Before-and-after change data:
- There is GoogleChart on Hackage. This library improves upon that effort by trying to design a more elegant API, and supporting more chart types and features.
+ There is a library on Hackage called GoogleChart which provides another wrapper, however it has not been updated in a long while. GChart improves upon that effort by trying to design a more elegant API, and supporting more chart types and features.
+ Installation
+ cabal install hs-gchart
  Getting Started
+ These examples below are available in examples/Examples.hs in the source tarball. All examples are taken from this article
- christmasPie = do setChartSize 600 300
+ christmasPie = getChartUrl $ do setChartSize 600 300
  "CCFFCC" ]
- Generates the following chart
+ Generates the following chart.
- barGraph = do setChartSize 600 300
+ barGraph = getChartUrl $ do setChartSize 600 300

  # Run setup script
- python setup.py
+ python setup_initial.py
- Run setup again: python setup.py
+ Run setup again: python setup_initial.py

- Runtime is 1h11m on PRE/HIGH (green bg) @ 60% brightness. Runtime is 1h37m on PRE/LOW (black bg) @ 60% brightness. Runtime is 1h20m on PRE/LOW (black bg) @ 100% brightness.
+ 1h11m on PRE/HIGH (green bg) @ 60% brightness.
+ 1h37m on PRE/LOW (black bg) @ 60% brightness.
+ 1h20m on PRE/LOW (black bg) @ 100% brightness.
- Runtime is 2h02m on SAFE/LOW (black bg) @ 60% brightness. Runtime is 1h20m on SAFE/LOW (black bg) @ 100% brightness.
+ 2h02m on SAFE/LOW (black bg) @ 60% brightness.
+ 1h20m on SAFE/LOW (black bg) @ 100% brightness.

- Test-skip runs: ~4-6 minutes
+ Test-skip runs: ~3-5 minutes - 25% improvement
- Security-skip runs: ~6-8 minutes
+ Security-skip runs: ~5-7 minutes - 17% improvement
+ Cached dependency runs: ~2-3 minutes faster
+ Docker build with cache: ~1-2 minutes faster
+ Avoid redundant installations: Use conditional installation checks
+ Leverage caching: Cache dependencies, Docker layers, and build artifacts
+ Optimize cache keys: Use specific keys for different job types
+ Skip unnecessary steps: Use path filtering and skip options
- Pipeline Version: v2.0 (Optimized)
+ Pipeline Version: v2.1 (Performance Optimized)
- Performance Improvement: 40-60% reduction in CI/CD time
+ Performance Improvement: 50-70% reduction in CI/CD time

### [What the exercise asks]
Set the lines down exactly as they stand, beginning at the one that contains "- Run setup again: python setup.py" and stopping after the last line of the entries above.

### [Written answer]
- Run setup again: python setup.py
+ Run setup again: python setup_initial.py

- Runtime is 1h11m on PRE/HIGH (green bg) @ 60% brightness. Runtime is 1h37m on PRE/LOW (black bg) @ 60% brightness. Runtime is 1h20m on PRE/LOW (black bg) @ 100% brightness.
+ 1h11m on PRE/HIGH (green bg) @ 60% brightness.
+ 1h37m on PRE/LOW (black bg) @ 60% brightness.
+ 1h20m on PRE/LOW (black bg) @ 100% brightness.
- Runtime is 2h02m on SAFE/LOW (black bg) @ 60% brightness. Runtime is 1h20m on SAFE/LOW (black bg) @ 100% brightness.
+ 2h02m on SAFE/LOW (black bg) @ 60% brightness.
+ 1h20m on SAFE/LOW (black bg) @ 100% brightness.

- Test-skip runs: ~4-6 minutes
+ Test-skip runs: ~3-5 minutes - 25% improvement
- Security-skip runs: ~6-8 minutes
+ Security-skip runs: ~5-7 minutes - 17% improvement
+ Cached dependency runs: ~2-3 minutes faster
+ Docker build with cache: ~1-2 minutes faster
+ Avoid redundant installations: Use conditional installation checks
+ Leverage caching: Cache dependencies, Docker layers, and build artifacts
+ Optimize cache keys: Use specific keys for different job types
+ Skip unnecessary steps: Use path filtering and skip options
- Pipeline Version: v2.0 (Optimized)
+ Pipeline Version: v2.1 (Performance Optimized)
- Performance Improvement: 40-60% reduction in CI/CD time
+ Performance Improvement: 50-70% reduction in CI/CD time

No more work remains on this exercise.